For my home-gaming experience, this means that a service provider could remove excess bandwidth allocated to the business park where my office is located and use that bandwidth to increase the bandwidth to my neighborhood. By doing so, the service provider could easily increase my bandwidth without any further hardware deployment or truck rolls. This can be done in a matter of minutes – just enough time for me to respawn and get back to my video game.

With the right amount of automation and network analytics, this reallocation of bandwidth can be seamless, reacting to demand and the traffic patterns of the network and allowing bandwidth to follow the end user.

Enabling Instant Bandwidth

Instant bandwidth, a form of SDC, enables the activation of optical capacity via software on each module. Solutions such as instant bandwidth enable unprecedented network flexibility that allows for the activation of network bandwidth via software licenses – no truck rolls or site visits needed. Network operators can instantly react to changing network needs by simply activating needed bandwidth with a few mouse clicks. The result is a dramatic savings in operational effort, increased time to revenue, and a reduction in the complexity and uncertainty associated with trying to accurately forecast future network growth.

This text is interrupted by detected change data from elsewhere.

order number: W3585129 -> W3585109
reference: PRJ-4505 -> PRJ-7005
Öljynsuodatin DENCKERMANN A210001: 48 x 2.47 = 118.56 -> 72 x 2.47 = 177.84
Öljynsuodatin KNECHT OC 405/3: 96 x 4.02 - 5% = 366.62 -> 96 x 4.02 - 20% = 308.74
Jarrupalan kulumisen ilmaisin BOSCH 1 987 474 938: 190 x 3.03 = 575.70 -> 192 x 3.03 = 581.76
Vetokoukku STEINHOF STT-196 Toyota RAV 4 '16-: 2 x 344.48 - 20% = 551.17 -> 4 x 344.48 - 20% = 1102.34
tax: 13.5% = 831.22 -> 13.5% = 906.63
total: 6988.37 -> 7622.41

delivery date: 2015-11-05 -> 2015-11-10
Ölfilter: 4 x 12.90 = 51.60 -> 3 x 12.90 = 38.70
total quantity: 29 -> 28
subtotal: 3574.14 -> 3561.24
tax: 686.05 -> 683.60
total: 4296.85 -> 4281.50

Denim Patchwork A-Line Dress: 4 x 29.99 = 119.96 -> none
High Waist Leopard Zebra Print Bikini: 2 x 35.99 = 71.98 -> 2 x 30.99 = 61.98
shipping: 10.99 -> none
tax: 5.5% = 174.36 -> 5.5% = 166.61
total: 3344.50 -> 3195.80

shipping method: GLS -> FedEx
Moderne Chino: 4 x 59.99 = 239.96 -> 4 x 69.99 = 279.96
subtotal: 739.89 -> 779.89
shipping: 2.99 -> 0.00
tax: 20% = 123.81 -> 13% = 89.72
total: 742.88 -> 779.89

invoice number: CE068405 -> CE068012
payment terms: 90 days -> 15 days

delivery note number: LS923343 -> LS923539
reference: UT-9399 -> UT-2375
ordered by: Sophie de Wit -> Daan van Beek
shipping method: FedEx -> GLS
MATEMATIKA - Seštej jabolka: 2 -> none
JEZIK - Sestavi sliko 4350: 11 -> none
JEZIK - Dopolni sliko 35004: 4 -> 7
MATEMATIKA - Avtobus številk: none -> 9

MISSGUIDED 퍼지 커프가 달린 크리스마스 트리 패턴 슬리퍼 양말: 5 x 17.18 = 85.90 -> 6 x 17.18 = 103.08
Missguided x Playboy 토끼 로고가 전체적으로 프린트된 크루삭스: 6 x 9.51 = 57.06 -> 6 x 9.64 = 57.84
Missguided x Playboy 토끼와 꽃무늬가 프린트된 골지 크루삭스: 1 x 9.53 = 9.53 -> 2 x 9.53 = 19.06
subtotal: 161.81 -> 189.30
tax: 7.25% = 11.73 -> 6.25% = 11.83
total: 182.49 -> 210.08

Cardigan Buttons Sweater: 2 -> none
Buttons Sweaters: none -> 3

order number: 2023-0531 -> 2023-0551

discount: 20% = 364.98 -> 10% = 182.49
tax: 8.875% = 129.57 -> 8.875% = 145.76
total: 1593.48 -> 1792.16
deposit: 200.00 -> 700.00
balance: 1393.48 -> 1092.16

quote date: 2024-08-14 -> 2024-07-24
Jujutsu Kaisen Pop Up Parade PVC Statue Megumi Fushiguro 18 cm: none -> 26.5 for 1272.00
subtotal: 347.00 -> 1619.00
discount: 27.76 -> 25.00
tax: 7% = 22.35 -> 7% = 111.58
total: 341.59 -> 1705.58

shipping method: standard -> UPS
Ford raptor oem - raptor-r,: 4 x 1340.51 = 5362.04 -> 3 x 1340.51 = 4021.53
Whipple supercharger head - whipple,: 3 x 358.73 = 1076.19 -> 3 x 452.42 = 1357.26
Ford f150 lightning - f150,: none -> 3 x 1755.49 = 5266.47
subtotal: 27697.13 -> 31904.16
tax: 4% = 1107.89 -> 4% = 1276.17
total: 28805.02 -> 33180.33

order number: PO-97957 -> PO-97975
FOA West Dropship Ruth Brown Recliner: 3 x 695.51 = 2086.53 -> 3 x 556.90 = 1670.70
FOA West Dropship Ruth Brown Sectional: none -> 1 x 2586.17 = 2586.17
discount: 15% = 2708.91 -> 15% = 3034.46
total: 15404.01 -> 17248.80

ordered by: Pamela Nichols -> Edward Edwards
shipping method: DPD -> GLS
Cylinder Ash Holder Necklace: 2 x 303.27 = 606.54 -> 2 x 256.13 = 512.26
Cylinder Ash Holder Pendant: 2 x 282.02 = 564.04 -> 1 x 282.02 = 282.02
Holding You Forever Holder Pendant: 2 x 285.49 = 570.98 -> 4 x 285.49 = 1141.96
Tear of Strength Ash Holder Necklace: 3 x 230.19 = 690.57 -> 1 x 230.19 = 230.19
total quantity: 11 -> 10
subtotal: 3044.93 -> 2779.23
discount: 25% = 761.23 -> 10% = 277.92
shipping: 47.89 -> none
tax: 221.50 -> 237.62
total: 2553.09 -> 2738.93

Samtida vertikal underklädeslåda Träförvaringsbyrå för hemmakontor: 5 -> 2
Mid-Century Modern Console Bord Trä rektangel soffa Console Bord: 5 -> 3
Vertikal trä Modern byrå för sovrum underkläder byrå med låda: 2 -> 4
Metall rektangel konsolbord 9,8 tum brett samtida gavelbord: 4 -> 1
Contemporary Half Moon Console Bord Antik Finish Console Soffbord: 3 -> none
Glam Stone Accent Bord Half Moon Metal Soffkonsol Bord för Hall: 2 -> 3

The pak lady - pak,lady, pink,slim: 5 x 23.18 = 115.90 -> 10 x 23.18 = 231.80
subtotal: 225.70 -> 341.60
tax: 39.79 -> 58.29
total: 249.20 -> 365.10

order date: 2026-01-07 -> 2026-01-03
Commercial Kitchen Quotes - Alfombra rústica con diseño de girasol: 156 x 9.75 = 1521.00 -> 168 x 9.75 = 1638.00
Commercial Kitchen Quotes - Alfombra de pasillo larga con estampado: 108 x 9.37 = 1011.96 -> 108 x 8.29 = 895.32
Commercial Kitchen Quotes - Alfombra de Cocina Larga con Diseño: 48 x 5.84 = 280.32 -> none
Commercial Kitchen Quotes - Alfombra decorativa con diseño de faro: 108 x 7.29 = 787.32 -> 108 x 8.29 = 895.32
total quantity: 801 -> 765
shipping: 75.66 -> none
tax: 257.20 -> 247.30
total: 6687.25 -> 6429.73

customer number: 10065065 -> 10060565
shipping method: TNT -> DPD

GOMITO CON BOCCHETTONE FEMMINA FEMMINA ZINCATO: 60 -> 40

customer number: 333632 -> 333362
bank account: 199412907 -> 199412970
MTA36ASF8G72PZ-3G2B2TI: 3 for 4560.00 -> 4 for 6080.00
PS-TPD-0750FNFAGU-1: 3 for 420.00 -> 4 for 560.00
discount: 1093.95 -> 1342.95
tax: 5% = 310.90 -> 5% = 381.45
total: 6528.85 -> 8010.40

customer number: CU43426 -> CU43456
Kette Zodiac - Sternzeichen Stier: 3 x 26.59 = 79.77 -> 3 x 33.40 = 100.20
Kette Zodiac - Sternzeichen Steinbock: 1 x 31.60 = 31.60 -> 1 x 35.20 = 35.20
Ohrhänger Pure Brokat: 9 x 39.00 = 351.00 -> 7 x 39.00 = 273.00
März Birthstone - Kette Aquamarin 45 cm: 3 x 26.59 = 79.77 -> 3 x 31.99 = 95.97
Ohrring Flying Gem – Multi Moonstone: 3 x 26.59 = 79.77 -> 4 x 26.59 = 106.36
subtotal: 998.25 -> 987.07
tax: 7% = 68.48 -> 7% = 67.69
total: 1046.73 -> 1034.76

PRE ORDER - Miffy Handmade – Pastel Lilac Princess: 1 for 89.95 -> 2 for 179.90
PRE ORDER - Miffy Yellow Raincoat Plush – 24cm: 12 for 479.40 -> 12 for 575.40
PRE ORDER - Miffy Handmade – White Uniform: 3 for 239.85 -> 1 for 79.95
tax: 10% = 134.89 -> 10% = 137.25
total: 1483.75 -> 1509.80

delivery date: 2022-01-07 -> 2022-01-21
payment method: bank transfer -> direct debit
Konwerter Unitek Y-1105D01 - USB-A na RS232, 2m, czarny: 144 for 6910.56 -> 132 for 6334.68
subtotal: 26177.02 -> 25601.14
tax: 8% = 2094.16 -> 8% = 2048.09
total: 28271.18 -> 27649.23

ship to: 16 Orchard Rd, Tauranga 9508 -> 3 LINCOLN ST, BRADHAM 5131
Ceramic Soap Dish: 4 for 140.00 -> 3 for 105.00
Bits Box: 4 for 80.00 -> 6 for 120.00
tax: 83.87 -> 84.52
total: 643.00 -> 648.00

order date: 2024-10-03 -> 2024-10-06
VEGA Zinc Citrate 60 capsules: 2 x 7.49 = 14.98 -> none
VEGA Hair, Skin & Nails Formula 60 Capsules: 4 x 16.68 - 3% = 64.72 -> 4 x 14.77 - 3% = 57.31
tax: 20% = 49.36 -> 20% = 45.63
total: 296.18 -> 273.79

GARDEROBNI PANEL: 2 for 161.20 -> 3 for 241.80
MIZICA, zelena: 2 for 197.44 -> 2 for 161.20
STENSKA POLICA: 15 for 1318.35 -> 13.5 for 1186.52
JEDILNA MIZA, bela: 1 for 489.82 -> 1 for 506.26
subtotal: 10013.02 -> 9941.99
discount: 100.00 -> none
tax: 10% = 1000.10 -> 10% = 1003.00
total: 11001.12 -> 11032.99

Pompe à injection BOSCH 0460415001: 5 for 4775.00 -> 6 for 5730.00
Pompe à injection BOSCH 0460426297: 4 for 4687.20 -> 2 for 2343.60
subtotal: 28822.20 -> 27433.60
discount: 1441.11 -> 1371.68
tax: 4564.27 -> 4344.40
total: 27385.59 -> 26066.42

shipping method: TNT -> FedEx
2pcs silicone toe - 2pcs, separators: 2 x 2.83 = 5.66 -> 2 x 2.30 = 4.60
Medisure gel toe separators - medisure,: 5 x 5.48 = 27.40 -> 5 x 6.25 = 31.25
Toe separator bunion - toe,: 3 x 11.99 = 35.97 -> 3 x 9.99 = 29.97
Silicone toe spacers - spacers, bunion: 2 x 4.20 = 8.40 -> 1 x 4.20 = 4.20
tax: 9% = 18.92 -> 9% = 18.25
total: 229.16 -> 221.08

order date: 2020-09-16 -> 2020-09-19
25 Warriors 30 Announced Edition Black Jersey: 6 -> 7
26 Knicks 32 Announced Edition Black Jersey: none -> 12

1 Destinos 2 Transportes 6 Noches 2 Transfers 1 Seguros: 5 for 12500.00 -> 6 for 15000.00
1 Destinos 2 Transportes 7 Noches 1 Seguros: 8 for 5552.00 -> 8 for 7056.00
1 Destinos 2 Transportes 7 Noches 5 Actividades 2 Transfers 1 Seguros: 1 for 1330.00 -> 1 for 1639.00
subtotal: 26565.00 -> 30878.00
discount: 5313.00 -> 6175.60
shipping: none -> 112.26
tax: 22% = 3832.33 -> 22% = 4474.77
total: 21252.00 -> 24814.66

Concepts such as instant bandwidth license pools allow operators to activate capacity in minutes and be billed for it after the fact. This significantly increases the economic efficiency of the network by reducing the overprovisioning of capacity that is paid for up front and sits idle. Capacity is no longer overprovisioned before customers are ready to use it.

Transferable licenses bring a new degree of freedom to network operators. Capacity is no longer tied to a node but can be transferred in minutes. This alleviates the economic constraints associated with overinvesting in one route in the network when demand suddenly increases or fiber cuts occur.

Repositioning Capacity

With an SDC-enabled network, my internet service provider could reposition some of the capacity assigned to the business parks to my neighborhood hubs. This would increase overall bandwidth availability and eliminate any bottlenecks. This implementation could take minutes, without requiring any personnel to be dispatched to the field. With the help of AI and machine learning, the service provider could proactively determine the source of bandwidth demand and reshape the network as traffic patterns change. It could even track peak bandwidth demands through the network to react accordingly. Social events, such as concerts or soccer matches, could be planned for ahead of time. As people around the world shelter in place, SDC enables service providers to adapt to changing flow patterns in the network and provides their valuable customers the QoE they need.